Banks criticised for ‘underhanded’ lending behaviours amid channel conflict debate

Calls raised for more transparency on banks’ lending strategies

Banks criticised for ‘underhanded’ lending behaviours amid channel conflict debate

The topics of channel conflict and resurgent proprietary lending strategies were in focus when Anja Pannek, chief executive of the Mortgage and Finance Association of Australia (MFAA) took to the stage at the SFG National Conference, held last week at the iconic Sydney Cricket Ground.

“It’s fair to say that the market is getting more competitive,” said Pannek in a one-on-one chat with SFG managing director William Lockett, highlighting the reemergence of cashback policies “in different forms” (take Commonwealth Bank’s 300,000 Qantas Points deal, for instance).

Banks have also been criticsed for reportedly undercutting brokers at the branch level, leading to painful clawback situations for brokers.

Pannek touched on this point in an open letter published last week, when she wrote: “Members tell us of ‘under-the-counter’ branch pricing and cases where a borrower’s application by a broker is declined but then approved in-branch, which raises legitimate concerns in my mind of lender bias in credit assessment.

“These practices undermine the foundation of our industry – trust. Brokers and lenders are trusted partners to each other. The unchecked actions of individuals motivated by sales targets doesn't help anyone, let alone who we should be focused on – and that is the customer.

“Allowing channel conflict to persist undermines the trust and respect we should always have for one another. It wastes effort, it perversely destroys lender margin (especially when price undercutting and cashbacks come into play) and often results in a very poor customer experience.”

Returning to the matter at the SFG conference, Pannek called out the “tired” narrative around channel conflict, saying it “takes our eye off the ball as an industry in terms of what is most important… the client”.

Brokers, Pannek reminded, generate substantial value for lenders.

“You introduce clients that they otherwise would not have,” she told the audience. “All the work you do in terms of pre-qualifying those clients and guiding them… that is enormous.”

Pannek called on the banking industry to be transparent about their lending strategies. 

“Saying one thing and then getting underhanded behaviours coming through, it's incredibly poor and I think it undoes the trust we should all have amongst each other in an industry that is very customer centric.”

Clients are ‘voting with the feet’

Matt Spears (pictured, below), managing director of Sydney-based brokerage Evoke Capital, has witnessed the increasingly bullish nature of banks in pushing proprietary lending, but he believes consumers are setting the agenda.

“Banks have been trying to push and expand their first-party channels for some time, however have continued to lose market share to brokers,” Spears told MPA.

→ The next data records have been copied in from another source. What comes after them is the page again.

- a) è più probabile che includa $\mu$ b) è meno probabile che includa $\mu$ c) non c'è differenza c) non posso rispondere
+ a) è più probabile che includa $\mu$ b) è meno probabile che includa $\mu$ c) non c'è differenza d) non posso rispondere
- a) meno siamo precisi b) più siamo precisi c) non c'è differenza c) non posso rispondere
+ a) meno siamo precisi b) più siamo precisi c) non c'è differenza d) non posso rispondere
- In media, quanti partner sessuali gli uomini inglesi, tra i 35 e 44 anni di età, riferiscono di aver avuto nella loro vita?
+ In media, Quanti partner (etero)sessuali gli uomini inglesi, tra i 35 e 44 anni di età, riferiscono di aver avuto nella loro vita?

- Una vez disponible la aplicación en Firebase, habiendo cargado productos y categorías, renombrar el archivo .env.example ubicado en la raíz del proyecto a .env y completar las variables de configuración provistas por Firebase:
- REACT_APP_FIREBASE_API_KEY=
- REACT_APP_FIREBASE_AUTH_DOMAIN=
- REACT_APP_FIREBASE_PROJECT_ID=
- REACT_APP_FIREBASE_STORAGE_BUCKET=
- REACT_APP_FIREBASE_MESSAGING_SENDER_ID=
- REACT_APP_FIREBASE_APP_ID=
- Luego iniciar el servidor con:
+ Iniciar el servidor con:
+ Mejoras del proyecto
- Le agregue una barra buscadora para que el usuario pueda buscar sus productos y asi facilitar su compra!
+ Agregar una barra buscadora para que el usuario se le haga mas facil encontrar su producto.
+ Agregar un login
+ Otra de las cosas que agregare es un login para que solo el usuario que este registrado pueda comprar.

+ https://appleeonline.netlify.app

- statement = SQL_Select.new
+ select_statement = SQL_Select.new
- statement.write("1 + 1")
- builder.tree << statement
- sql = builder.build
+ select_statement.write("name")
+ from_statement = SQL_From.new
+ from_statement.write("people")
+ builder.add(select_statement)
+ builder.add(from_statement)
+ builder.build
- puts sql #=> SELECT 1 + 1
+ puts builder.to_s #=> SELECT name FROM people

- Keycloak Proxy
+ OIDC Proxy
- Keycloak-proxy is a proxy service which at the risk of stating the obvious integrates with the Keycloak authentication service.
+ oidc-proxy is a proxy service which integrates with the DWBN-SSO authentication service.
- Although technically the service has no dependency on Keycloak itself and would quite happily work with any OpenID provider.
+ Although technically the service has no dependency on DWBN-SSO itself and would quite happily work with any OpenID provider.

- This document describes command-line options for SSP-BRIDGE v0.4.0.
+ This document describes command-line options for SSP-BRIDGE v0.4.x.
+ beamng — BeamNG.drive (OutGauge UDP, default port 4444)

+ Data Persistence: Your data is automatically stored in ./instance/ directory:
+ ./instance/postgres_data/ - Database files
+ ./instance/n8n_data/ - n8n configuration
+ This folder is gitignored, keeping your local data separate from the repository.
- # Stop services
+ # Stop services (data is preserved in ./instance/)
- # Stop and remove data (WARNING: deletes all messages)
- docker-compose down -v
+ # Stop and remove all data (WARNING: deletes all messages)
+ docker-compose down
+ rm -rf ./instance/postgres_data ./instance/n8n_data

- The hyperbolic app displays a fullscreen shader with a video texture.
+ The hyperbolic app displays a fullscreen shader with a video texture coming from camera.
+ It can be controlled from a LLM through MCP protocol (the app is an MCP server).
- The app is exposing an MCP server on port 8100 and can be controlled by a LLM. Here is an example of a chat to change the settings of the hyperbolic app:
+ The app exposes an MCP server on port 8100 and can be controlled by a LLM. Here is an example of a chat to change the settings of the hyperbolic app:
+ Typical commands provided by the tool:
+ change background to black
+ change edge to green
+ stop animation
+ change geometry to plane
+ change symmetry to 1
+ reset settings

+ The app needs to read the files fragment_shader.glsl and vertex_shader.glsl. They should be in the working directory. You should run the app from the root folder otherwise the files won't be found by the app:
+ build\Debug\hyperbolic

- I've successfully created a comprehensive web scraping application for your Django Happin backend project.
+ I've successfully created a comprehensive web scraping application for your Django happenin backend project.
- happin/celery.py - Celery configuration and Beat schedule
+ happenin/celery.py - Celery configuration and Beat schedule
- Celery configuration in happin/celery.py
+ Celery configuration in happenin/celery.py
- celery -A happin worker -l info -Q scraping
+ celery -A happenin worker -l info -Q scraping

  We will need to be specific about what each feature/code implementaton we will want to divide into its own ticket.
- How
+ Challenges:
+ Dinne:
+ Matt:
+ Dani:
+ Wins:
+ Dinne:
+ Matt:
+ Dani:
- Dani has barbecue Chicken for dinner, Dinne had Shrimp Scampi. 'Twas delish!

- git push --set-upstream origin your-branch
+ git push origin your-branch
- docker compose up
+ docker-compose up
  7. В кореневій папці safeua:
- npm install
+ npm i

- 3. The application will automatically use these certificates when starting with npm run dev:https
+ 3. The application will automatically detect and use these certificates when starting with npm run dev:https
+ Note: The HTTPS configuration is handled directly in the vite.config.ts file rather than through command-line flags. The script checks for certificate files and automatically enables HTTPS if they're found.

“Clients are voting with their feet and see the value of working with a broker that has no alignment with any specific institution. The benefits to the customer are huge, providing clients real choice and options from a product, policy, terms and turnaround perspective.”

Spears finds that his clients appreciate Evoke’s “bank-agnostic relationship because we can help them execute a strategy to achieve their goals that a direct to bank relationship cannot”.

He continued: “Our clients are mainly business owners and investors who require a multi-bank strategy and do not want to work with the revolving door of bank relationship managers.

“The best banks are ones who embrace the broker channel and accept our role in the market to enhance client outcomes.

“The ones that do not often create channel conflict which ultimately end in poor client and broker outcomes. These institutions are well known and have lost a lot of broker volume.”